I do think people should be cautious about slagging colleagues off to colleagues though. Relationships change in the workplace and the people you trust now may not be later.

thefirstmrsrochester Sat 16-Jan-21 13:38:50

Huge invasion of privacy. Also why the need to go rooting through text messages under the guise of identifying the owner. As an individual who had the code (odd in itself) was approached to unlock the phone, they knew damn well who the owner was from the word go. Your friend needs to contact her Union or seek legal advice.

Iwillneverbesatisfied Sat 16-Jan-21 14:45:39

This is a GDPR breach as it is personal property, personal communications and made in personal time.

The fact it was between two employees is irrelevant if, as you say, it was a personal phone and outwith company time.

Consent was not given to the opening and reading of these messages.
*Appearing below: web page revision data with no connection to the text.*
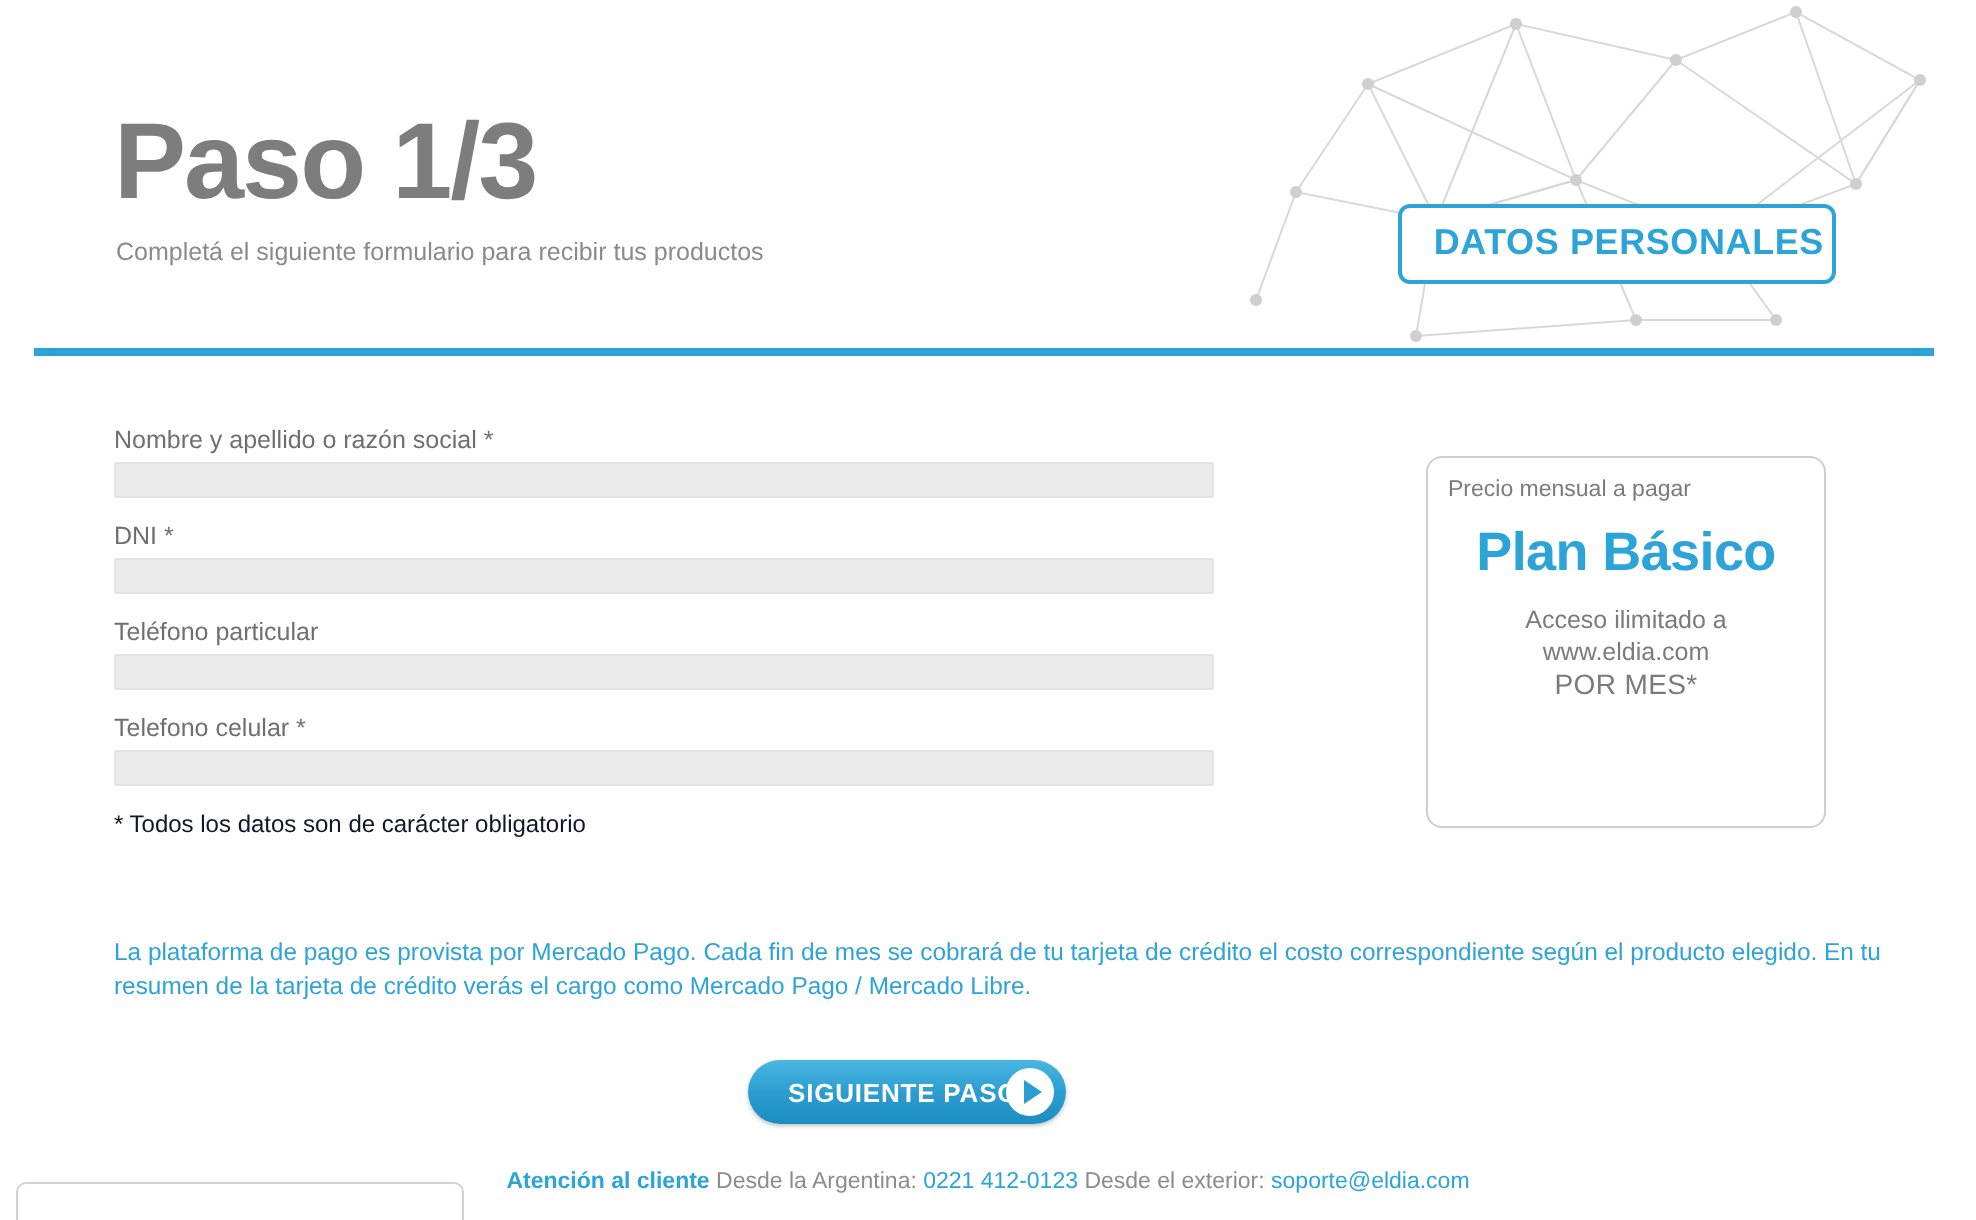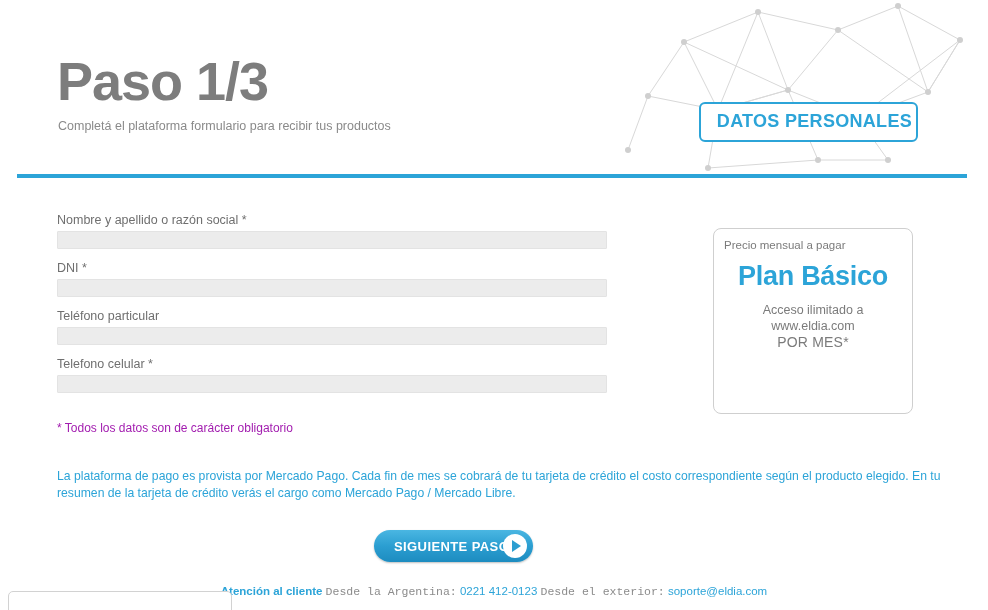--- a/index.html
+++ b/index.html
@@ -104,23 +104,23 @@
     border: 1px solid #e3e3e3;
     border-radius: 1px;
     font-family: "Liberation Sans", sans-serif;
     font-size: 12px;
     color: #444;
     padding: 0 4px;
     box-sizing: border-box;
     outline: none;
   }
   .note {
-    margin-top: 28px;
+    margin-top: 12px;
     font-size: 12px;
-    color: #a21caf;
+    color: #0f172a;
   }
 
   .legal {
     position: absolute;
     left: 57px;
     top: 468px;
     width: 910px;
     font-size: 12.2px;
     line-height: 17px;
     color: #2ca4d8;
@@ -219,21 +219,20 @@
     width: 988px;
     font-size: 11.5px;
     text-align: center;
   }
   .footer .f-title {
     color: #2ca4d8;
     font-weight: bold;
   }
   .footer .f-lbl {
     color: #8c8c8c;
-    font-family: Liberation Mono, monospace;
   }
   .footer .f-val {
     color: #2ca4d8;
     font-weight: normal;
   }
   .footer .f-mail {
     color: #2ca4d8;
   }
 
   .footer-box {
@@ -272,21 +271,21 @@
       <circle cx="60" cy="96" r="3"></circle>
       <circle cx="230" cy="160" r="3"></circle>
       <circle cx="120" cy="168" r="3"></circle>
       <circle cx="300" cy="160" r="3"></circle>
       <circle cx="40" cy="150" r="3"></circle>
     </g>
   </svg>
 
   <div class="header">
     <div class="step-title">Paso 1/3</div>
-    <div class="step-sub">Completá el plataforma formulario para recibir tus productos</div>
+    <div class="step-sub">Completá el siguiente formulario para recibir tus productos</div>
     <div class="badge">DATOS PERSONALES</div>
     <div class="divider"></div>
   </div>
 
   <div class="form">
 
     <div class="field">
       <label class="field-label">Nombre y apellido o razón social *</label>
       <input class="field-input" type="text" placeholder="" style="">
     </div>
The owner may have given someone the password but importantly, it wasn't the person who did open it, was it?

Doesn't matter how nasty the messages were. If the messages were made publicly on a public social media account then yes, suspend them. If it was a private message on a private phone then employer has not only breached GDPR but is risking unfair dismissal if dismissal happens.

Your friend needs to speak to Acas / ICO / trade union sharpish.

bluepie Sat 16-Jan-21 14:47:24

The first key here is if it's a work phone or their own phone?

wishywashywoowoo70 Sat 16-Jan-21 15:05:47

LaMainDeFatima

Was it a work phone ?


No not a work phone and not used for work.